Aruan came close to the sparkling phantom that was Bardolin’s presence.

“Let me show you what we have been doing over these lost years, Brother Mage, what tricks we have been learning out here in the western wilderness.”

There was a change, as swift as breath misting a cold pane of glass. Aruan had disappeared, and in his place there loomed the hulking figure of a full-blooded shifter, a werewolf with lemon-bright eyes and a long muzzle glimmering with fangs. Bardolin’s imp whimpered and hid behind his master’s translucent simulacrum.

“It’s not possible,” Bardolin whispered.

“Did I not tell you, Bardolin, that we had found new and powerful wisdom among the inhabitants of this continent?” Aruan’s voice said, the beast’s muzzle contorting around the words, dripping ropes of saliva which glistened in the moonlight.

“It’s an illusion,” Bardolin said.

“Touch the illusion then, Brother Illusion.”

Of course—Bardolin at this moment was no more than an apparition himself, a copy of his true self, conjured up by the incredible power of this man, this beast before him.

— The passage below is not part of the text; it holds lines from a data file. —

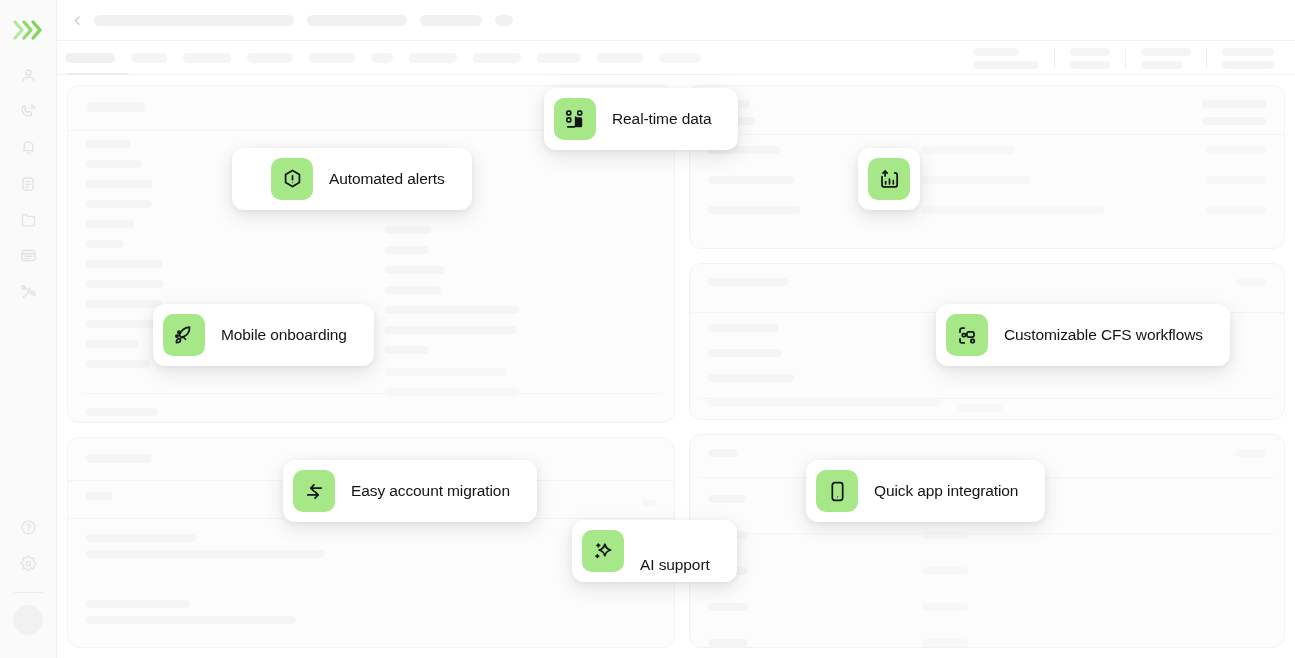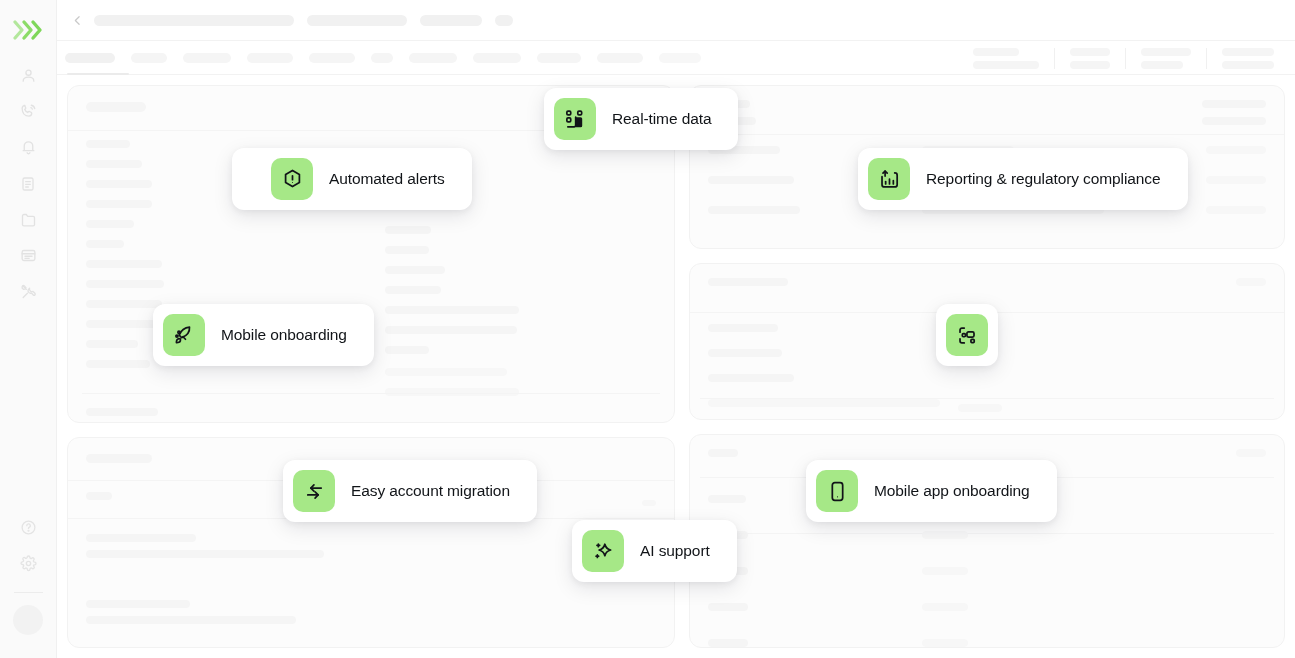"Reporting & regulatory compliance" span.plabel { html: <span>Reporting &amp; regulatory compliance</span> -> none }
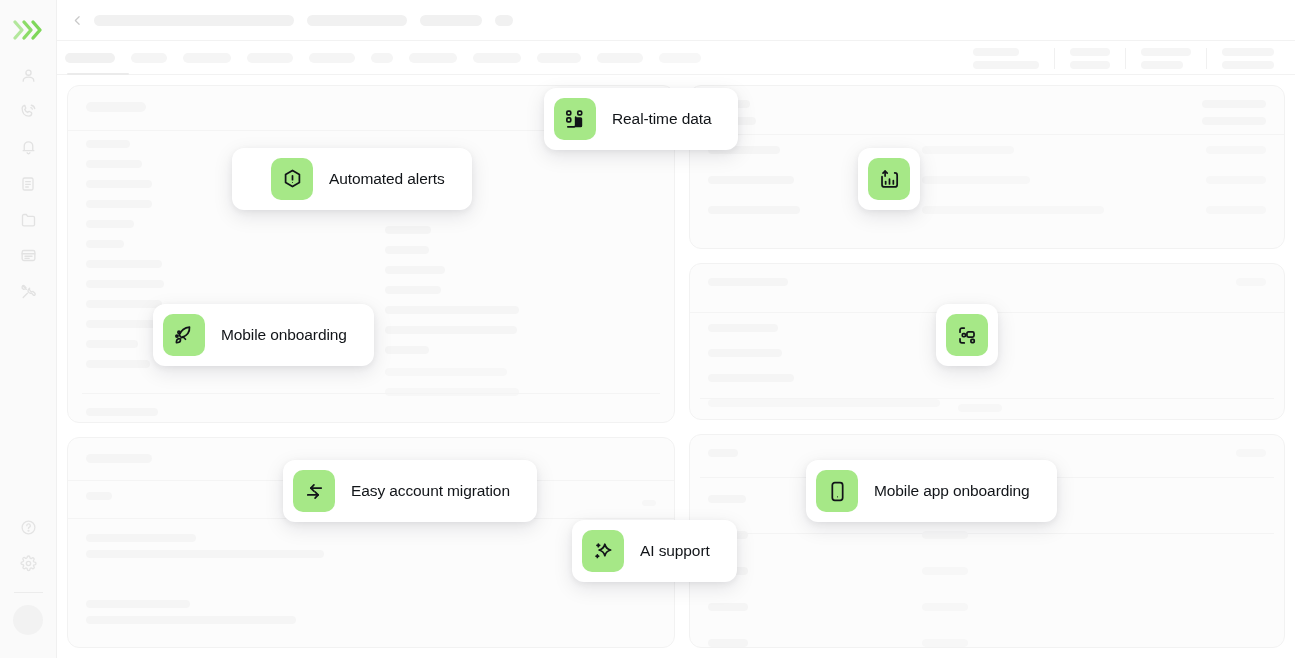"Customizable CFS workflows" span.plabel { html: none -> <span>Customizable CFS workflows</span> }
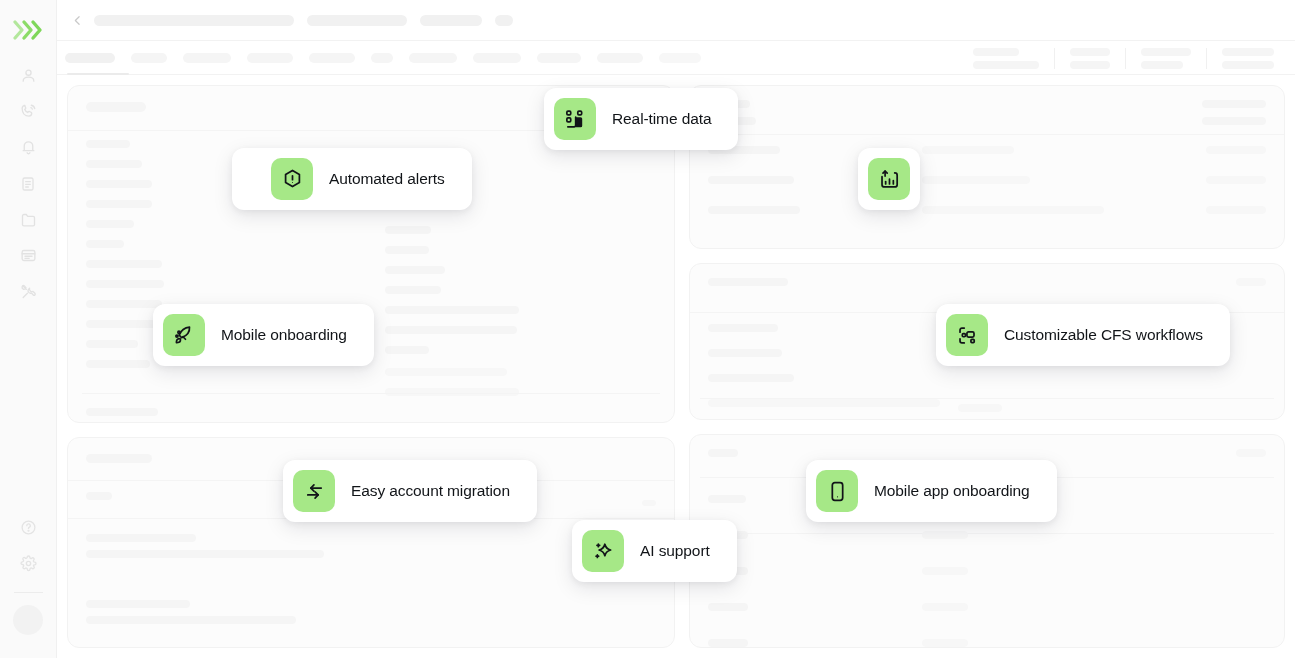"Mobile app onboarding" span.plabel { text: Mobile app onboarding -> Quick app integration }
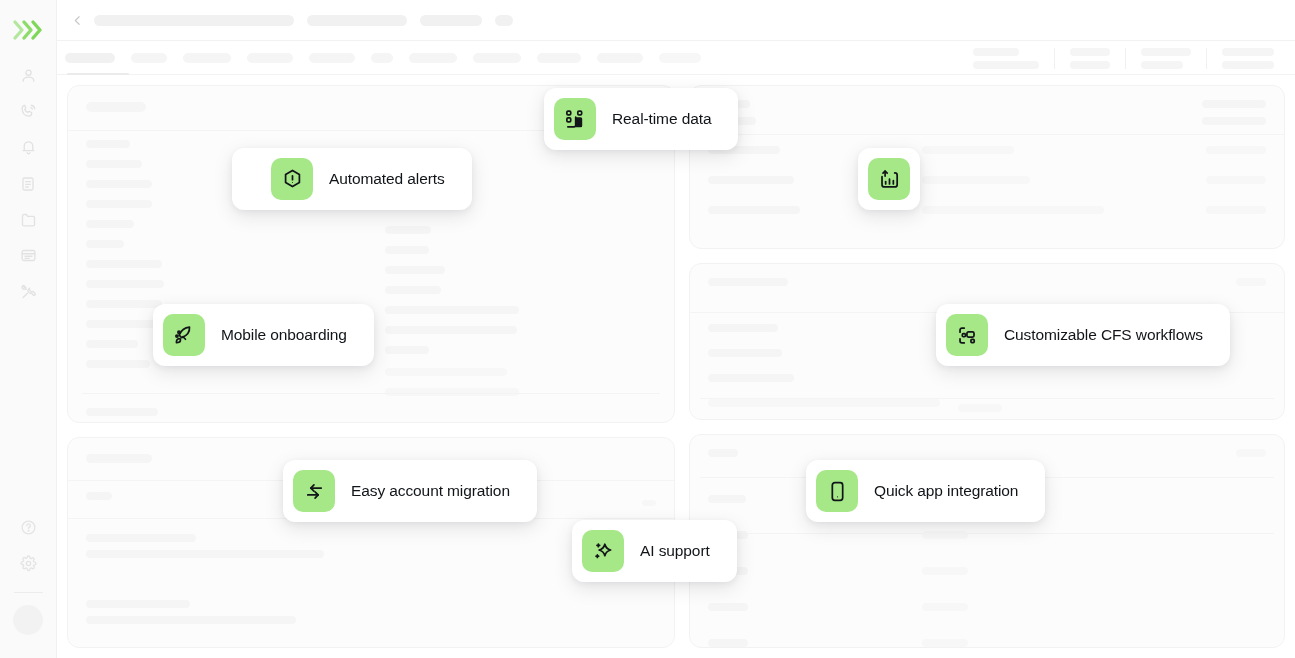"AI support" div.pill { align-items: none -> flex-end }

“I am no simulacrum, I assure you,” Aruan’s voice said.

“It is impossible. Sufferers of the black disease cannot learn any of the other six disciplines. It is against the very nature of things. Shifters cannot also be mages.”

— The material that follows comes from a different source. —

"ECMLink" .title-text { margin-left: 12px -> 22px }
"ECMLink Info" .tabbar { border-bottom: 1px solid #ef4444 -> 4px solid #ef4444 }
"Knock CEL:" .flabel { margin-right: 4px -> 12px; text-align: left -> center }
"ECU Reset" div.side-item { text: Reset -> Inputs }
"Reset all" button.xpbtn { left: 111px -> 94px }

The Aruan shifter drew close. “They can here. We all are, friend Bardolin. We all partake of the beast in this country; and now so do you.”

Something in Bardolin quailed before the werewolf’s calm certainty.

“Not I.”

“But you do. You have looked into the very heart and mind of a shifter at the moment of its transformation. More, you have loved one of our kind. I can read this in you as though it were inked across the parchment of your very soul.” The beast laughed horribly.

“Griella.”

“Yes—that was the name. The memory of that moment is burned within you. There is a part of you, deep in the black spaces of your heart, which would gladly have joined her in her suffering, could she but have loved you in return . . .

“Your imp is a poor sort of buffer against probing, Bardolin. Where you yourself might hold out against me, he is a free conduit to the heart of your fears and emotions. You are a book lying open to be read any time I have a desire to read.”

“You monster!” Bardolin snarled, but fear was edging an icicle of dread into his flesh.

The werewolf came closer until the heat and stink of it were all around him and the great head blotted out the stars. They stood on the pyramid once more: Bardolin’s image could feel the stone of it under its soles.

“Do you know how we make shifters in this country, Bardolin?”

“Tell me,” Bardolin croaked. Unable to help himself, he retreated a step.

“For a person to be infected with the black disease, he must do two things. Firstly, he, or she, must have physical relations with a full-blooded shape-shifter. Secondly, he or she must eat a portion of that shifter’s kill. It’s that simple. We have not yet divined why certain people become certain beasts—that is a complex field which would reward more study. A question of personal style, perhaps. But the basic process is well known to us. We are a race of shape-shifters, Bardolin, and now you are one of us as you once secretly wished to be.”